= American Service Pets =

American mental health services platform

American Service Pets is an American mental health services platform founded in 2017. The company connects patients with licensed mental health professionals for evaluations related to emotional support animals (ESAs) and psychiatric service animals (PSAs).

== History ==
Chris Picou, Kenny Parkerson, and John Hernandez founded American Service Pets in August 2017.The company was bootstrapped.

One of the company’s initial goals was building a network of licensed mental health professionals throughout the country, starting in California.The company developed proprietary software to help connect patients with licensed mental health professionals.

American Service Pets officially launched in the following year, having its first user examined by a licensed psychologist on June 24, 2018.

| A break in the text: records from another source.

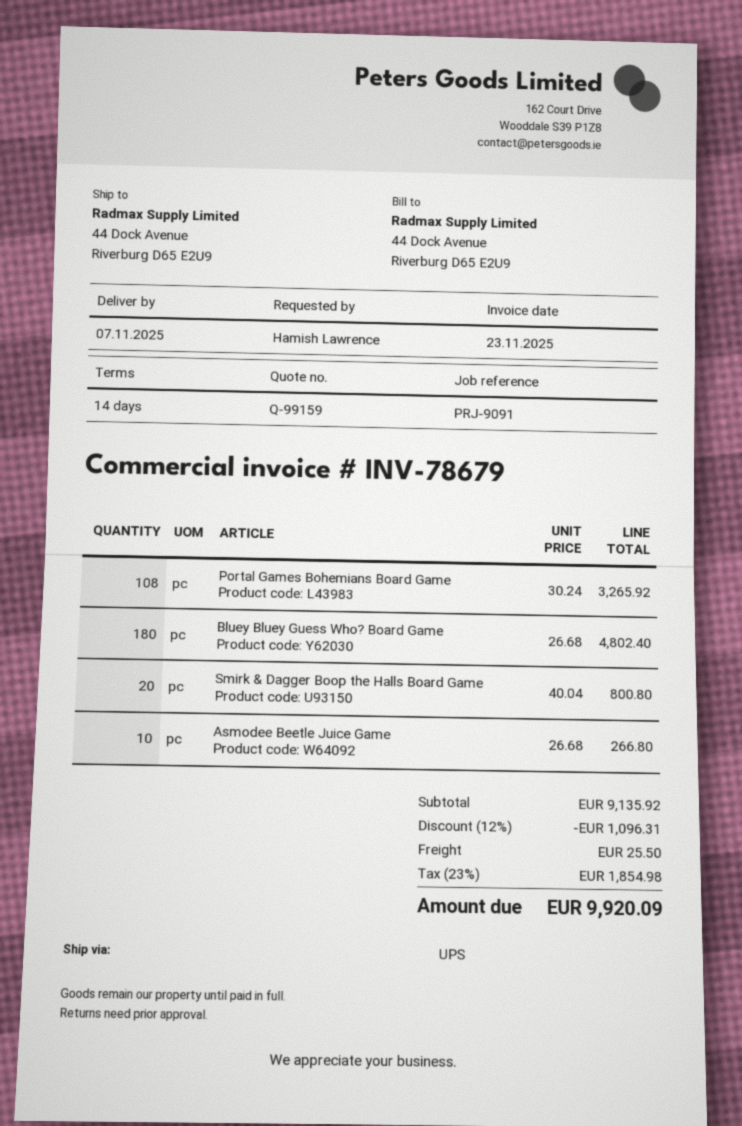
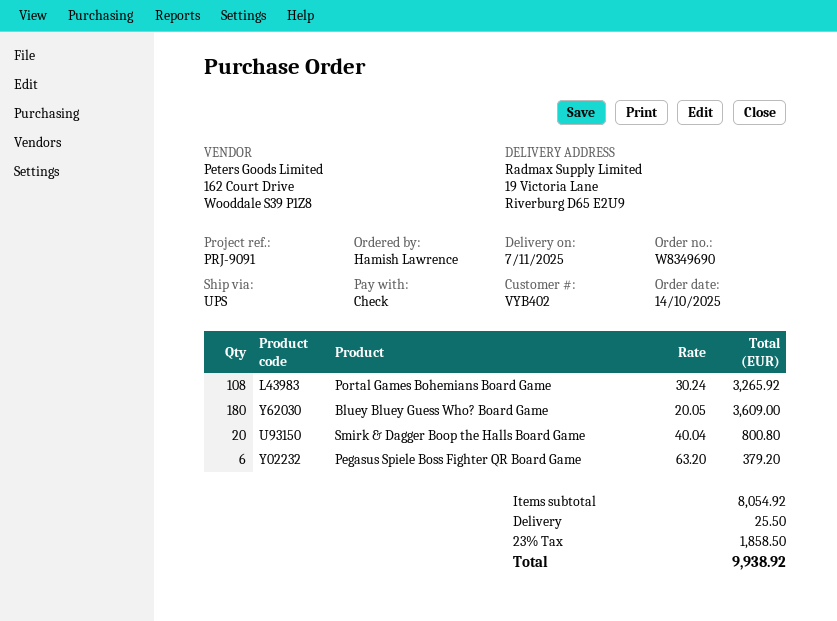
ship to: 44 Dock Avenue, Riverburg D65 E2U9 -> 19 Victoria Lane, Riverburg D65 E2U9
Bluey Bluey Guess Who? Board Game: 180 x 26.68 = 4802.40 -> 180 x 20.05 = 3609.00
Asmodee Beetle Juice Game: 10 x 26.68 = 266.80 -> none
Pegasus Spiele Boss Fighter QR Board Game: none -> 6 x 63.20 = 379.20
subtotal: 9135.92 -> 8054.92
discount: 12% = 1096.31 -> none
tax: 23% = 1854.98 -> 23% = 1858.50
total: 9920.09 -> 9938.92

In 2020, American Service Pets was spun off and registered as a DBA under Greater Guide, Inc. in Delaware.

American Service Pets launched iTrain Academy, an online curriculum for training dogs for psychiatric service, in 2022.

In 2023, the company was ranked #764 on the Inc. 5000 list of fastest-growing companies.

The company would also go on to introduce a behavioral dog training curriculum in 2024.

The company also offers educational resources for emotional support animals and service animals in training, including the aforementioned online training course, iTrain Academy.

American Service Pets also advocates against discrimination against people with emotional support animals.